In some ways, it definitely works, this “show up and play.” I did improv on a London stage Sunday night, and met amazing comedians and lovely people doing it. For someone who has struggled with social anxiety to the extent of barely speaking for months at a time, it was magical to be my happy performance self without fear, all of a sudden, with the right new people in the right new place. They didn’t even know I hadn’t done an improv performance before. So I learned I have to some native extent that skill set that I’ve long fantasized about developing but never been brave enough—or had a good enough plan—to try. 

Last night, I did stand-up—or rather, my far too academic facsimile thereof—at a mostly poetry, filmed open mic. Seeing how well I present on-camera was shocking. And getting help writing actual jokes on my material after was great fun. So now I can do that again, and keep learning or relearning how to talk about what matters to me in ordinary language, honed into one-line jokes that “show not tell.” Good writing isn’t just rewriting. It’s also good talking. And for that you have to go outside. And going outside is easier in a big city, when you don’t have a proper place to hide away anyway. It’s pretty hard to be agoraphobic when you’re couchsurfing. 

Every night this week I’m doing something like that, culminating (I hope) in an open mic Friday with an amazing pianist I’m really excited to sing with. My intuition is that all these performance throws—pushing myself outside my comfort zone to develop my expressive and presentational abilities like I’ve always wanted to—are serving a bigger purpose. I just don’t know what that purpose is yet. I wish I knew. And I don’t know. And I can’t know. And I have to keep embracing that and showing up to play. 


Still, I Need A Plan

I will not plan myself out of doing. I will not plan myself out of doing. I will not plan myself out of doing. 
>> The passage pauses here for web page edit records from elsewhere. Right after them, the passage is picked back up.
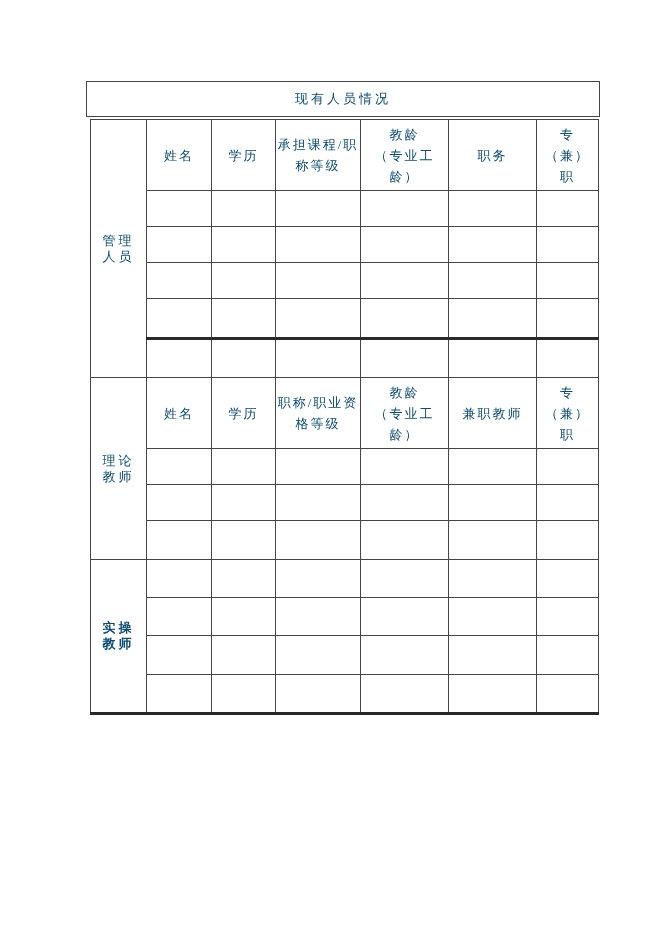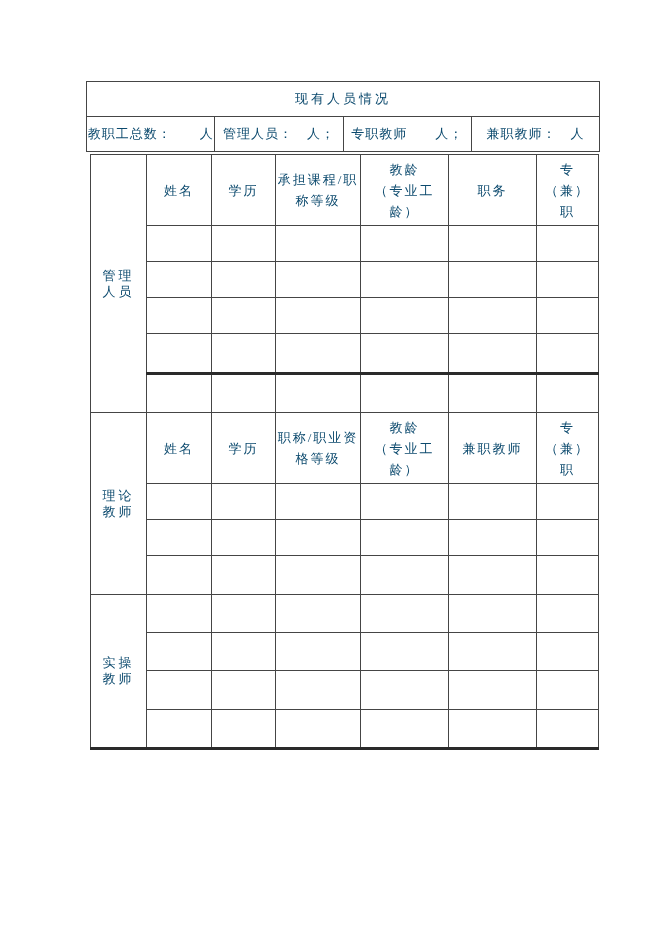--- a/index.html
+++ b/index.html
@@ -25,42 +25,36 @@
   .main-table {
     width: 508px;
     margin-left: 4px;
     margin-top: 2px;
     border: 1px solid #454545;
     border-bottom: 3px solid #2a2a2a;
   }
   .main-table td { border: 1px solid #454545; }
   tr.h70 > td { height: 70px; }
   tr.r35 > td { height: 35px; }
-  tr.r37 > td { height: 37px; }
+  tr.r37 > td { height: 37px; font-weight: bold; }
   tr.r38 > td { height: 38px; }
   td.thick { border-bottom: 3px solid #2a2a2a; }
   .hdr { white-space: pre-line; line-height: 21px; letter-spacing: 2px; }
   .label-cell { white-space: pre-line; line-height: 16px; letter-spacing: 3px; }
 </style>
 </head>
 <body>
 
 <div class="page">
   <div class="doc">
 
     <table class="top-table">
       <tbody>
         <tr>
           <td colspan="4" class="title-cell">现有人员情况</td>
-        </tr>
-        <tr class="totals-row">
-          <td style="width:125px">教职工总数：　　人</td>
-          <td style="width:149px">管理人员：　人；</td>
-          <td style="width:121px">专职教师　　人；</td>
-          <td style="width:119px">兼职教师：　人</td>
         </tr>
       </tbody>
     </table>
 
     <table class="main-table">
       <colgroup>
         <col style="width:56px">
           <col style="width:65px">
           <col style="width:64px">
           <col style="width:85px">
But I’ve been reading about how to write a proper business plan, and I want it done yesterday.

There are lots of great resources and templates out there for doing it. It probably should’ve been the first step in thinking about leaving my Harvard postdoc to start my own art business. But the intuition about what was next was so strong and so much better developed than the analytical thinking about it, which mostly agrees with people who tell me what I’m doing is totally crazy. (Lucky for me, I have a tendency to take that as a compliment.) 

I’m still not sure how to write a business plan, though. I could write seven—one centered on the book series Where the Wilde Thinks Are, one on the new social media tool and satire site Memes, Bitches, one on music, one on stand-up, one on painting, one on screenplays, one on other writing—and ask people to vote on them. But often artists need to pursue several projects at once for creative and material reasons. 

Plus writing seven business plans seems like a bit of a waste of my time and yours.

Plus it’s “plan not do,” and validating potential business ideas through experiments makes more sense. But first I need a plan to validate. I’ve done this ad hoc a bit with painting sales on Etsy, art merchandise sales on Zazzle, and editing/tutoring services. But I want to do it much better and as part of a bigger picture. 

So I need to know better where to start. Do you start with the There, the point to which you’re trying to get from Here, and work backwards? Do you start with the genre of product or service you want to be offering, with validating experiments to see what people actually want or need? Do you start with the thing you can’t help doing because it’s your calling (cf Jewel, Hedy, Vincent)? I think you have to do all three at once. But I don’t know how. 

All I know still is that you start by showing up to play when you don’t know what else to do. 

Because no matter what you do with your analytical mind, and no matter what you do as an individual, the creative and the social river flows.